[edit]
Circulant-interactive Transformer with Dimension-aware Fusion for Multimodal Sentiment Analysis
Proceedings of The 14th Asian Conference on Machine
Learning, PMLR 189:391-406, 2023.
Abstract
Multimodal sentiment analysis (MSA) is gaining
traction as a critical tool for understanding human
behavior and enabling a wide range of
applications. Since data of different modalities
might lie in completely distinct spaces, it is very
challenging to perform effective fusion and analysis
from asynchronous multimodal streams. Most of
previous works focused on aligned fusion, which is
unpractical in real-world scenarios.

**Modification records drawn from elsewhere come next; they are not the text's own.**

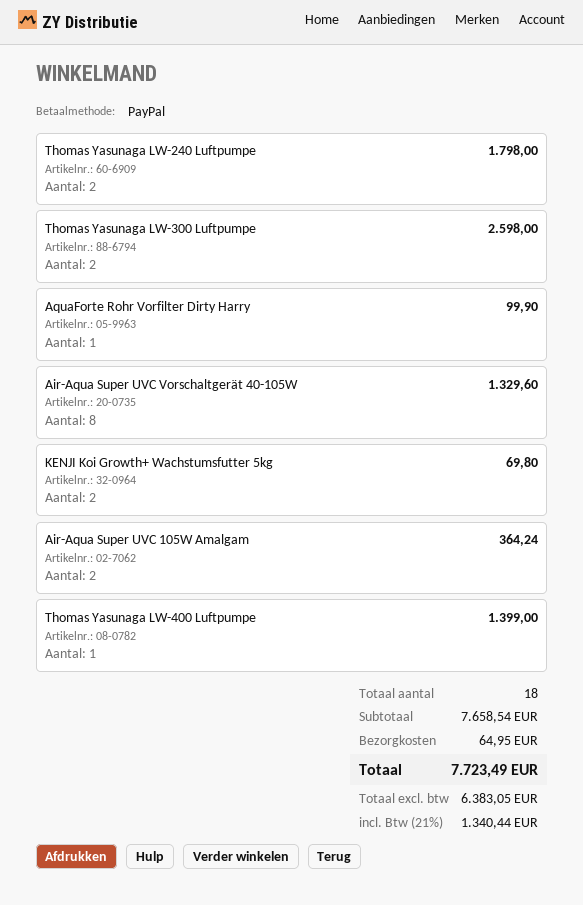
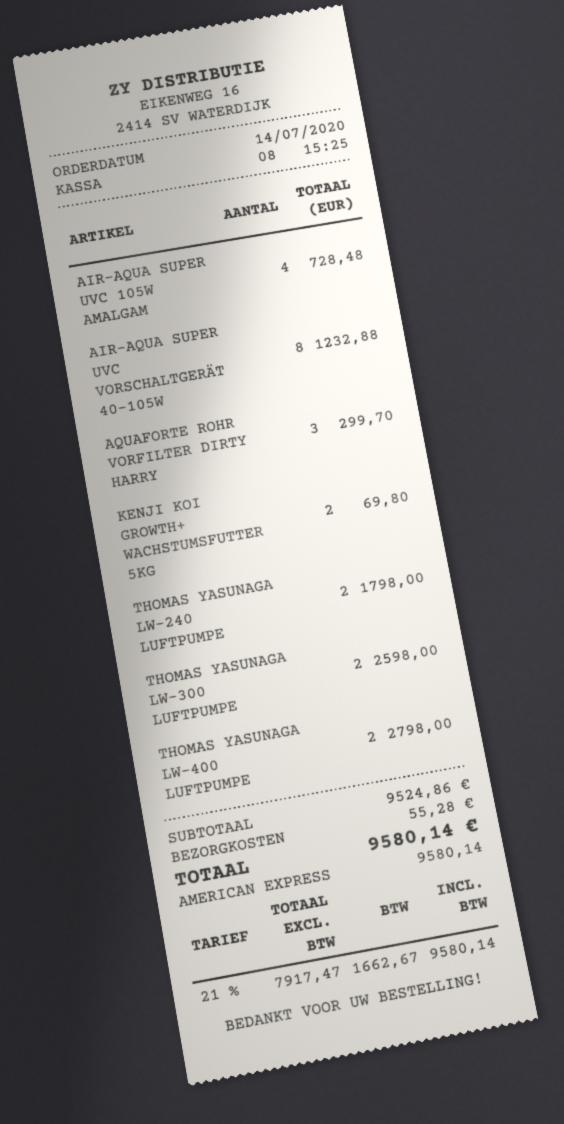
payment method: PayPal -> American Express
AquaForte Rohr Vorfilter Dirty Harry: 1 for 99.90 -> 3 for 299.70
Air-Aqua Super UVC Vorschaltgerät 40-105W: 8 for 1329.60 -> 8 for 1232.88
Air-Aqua Super UVC 105W Amalgam: 2 for 364.24 -> 4 for 728.48
Thomas Yasunaga LW-400 Luftpumpe: 1 for 1399.00 -> 2 for 2798.00
subtotal: 7658.54 -> 9524.86
shipping: 64.95 -> 55.28
net: 6383.05 -> 7917.47
tax: 21% = 1340.44 -> 21% = 1662.67
total: 7723.49 -> 9580.14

The recent
Multimodal Transformer (MulT) approach attends to
model the correlations between elements from
different modalities in an unaligned
manner. However, it collects temporal information by
self-attention transformer which is a sequence
model, implying that interactions across distinct
time steps are not sufficient. In this paper, we
propose the Citculant-interactive Transformer
Network with dimension-aware fusion (CITN-DAF),
which enables parallel computation of different
modalities among different time steps and alleviates
inter-modal temporal sensitivity while preserving
intra-modal semantic order. By incorporating
circulant matrices into the cross-modal attention
mechanism, CITN-DAF is aimed to examine all
conceivable interactions between vectors of
different modalities. In addition, a dimension-aware
fusion method is presented, which projects feature
representations into different subspaces for an
in-depth fusion. We evaluate CITN-DAF on three
commonly used sentiment analysis benchmarks
including CMU-MOSEI, CMU-MOSI and IEMOCAP. Extensive
experimental results reveal that CITN-DAF is
superior in cross-modal semantic interactions and
outperforms the state-of-the-art multimodal
methods.